┌──

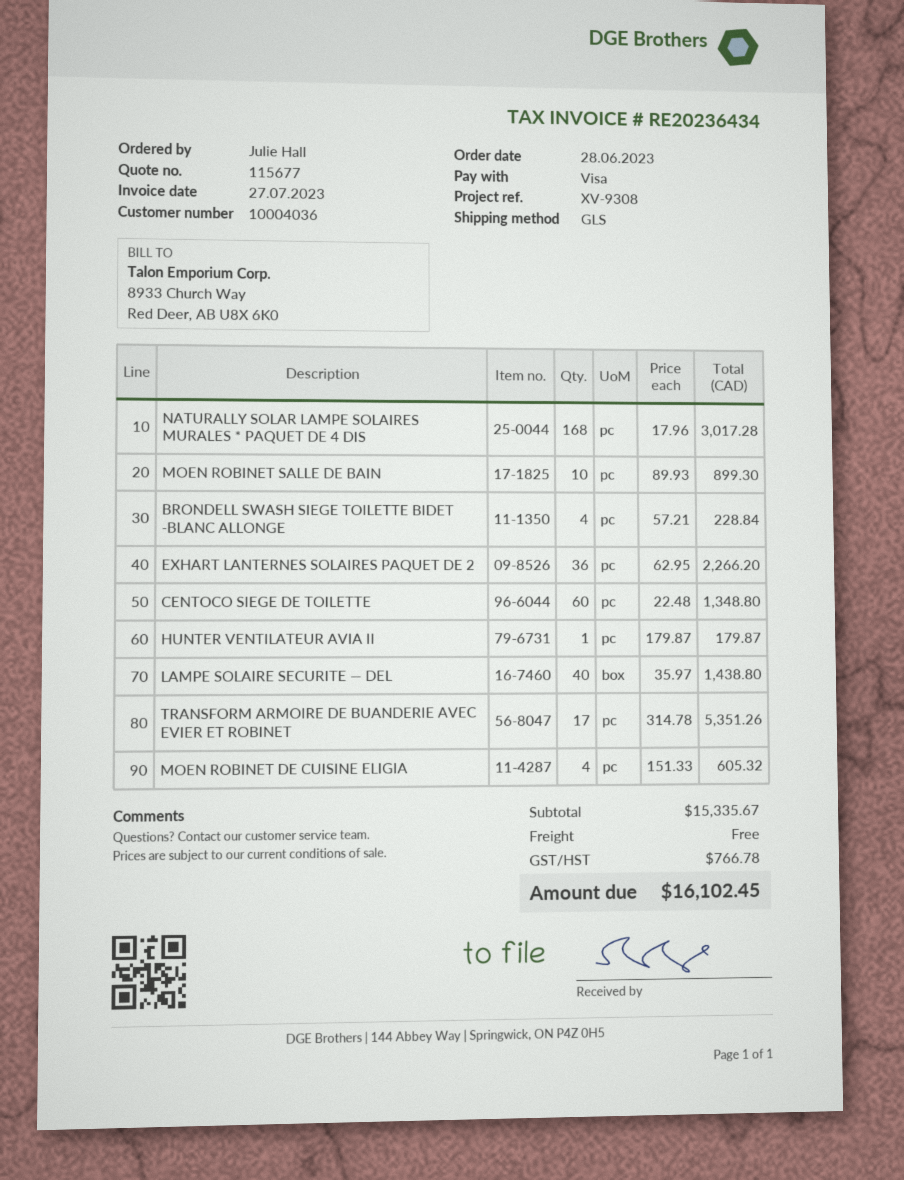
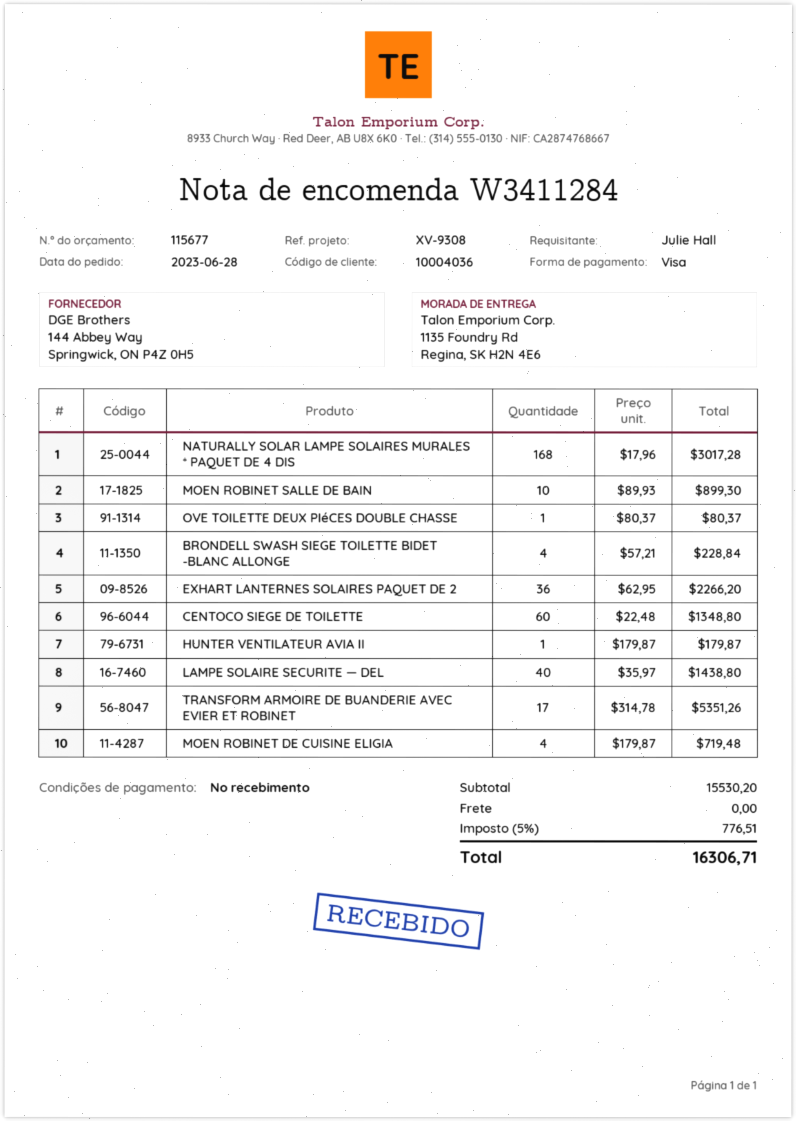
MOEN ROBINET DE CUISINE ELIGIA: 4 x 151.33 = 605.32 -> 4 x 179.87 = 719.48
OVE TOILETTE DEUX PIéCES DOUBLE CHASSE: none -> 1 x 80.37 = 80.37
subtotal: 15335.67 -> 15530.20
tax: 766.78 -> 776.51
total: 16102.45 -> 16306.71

└──
┌──

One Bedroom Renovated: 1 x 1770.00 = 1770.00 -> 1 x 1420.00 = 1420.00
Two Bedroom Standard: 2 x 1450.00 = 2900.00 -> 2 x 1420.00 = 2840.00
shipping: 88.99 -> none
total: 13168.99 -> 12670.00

└──
┌──

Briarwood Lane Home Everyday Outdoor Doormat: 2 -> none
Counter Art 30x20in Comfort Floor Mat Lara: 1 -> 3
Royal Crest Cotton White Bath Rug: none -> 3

└──

> TASK DETAILS: In the entries above, find the line holding "MOEN ROBINET DE" and the line holding "total: 16102.45 -> 16306.71", then retype exactly those two lines and every line between them, and nothing else.

> WRITTEN REPLY:
MOEN ROBINET DE CUISINE ELIGIA: 4 x 151.33 = 605.32 -> 4 x 179.87 = 719.48
OVE TOILETTE DEUX PIéCES DOUBLE CHASSE: none -> 1 x 80.37 = 80.37
subtotal: 15335.67 -> 15530.20
tax: 766.78 -> 776.51
total: 16102.45 -> 16306.71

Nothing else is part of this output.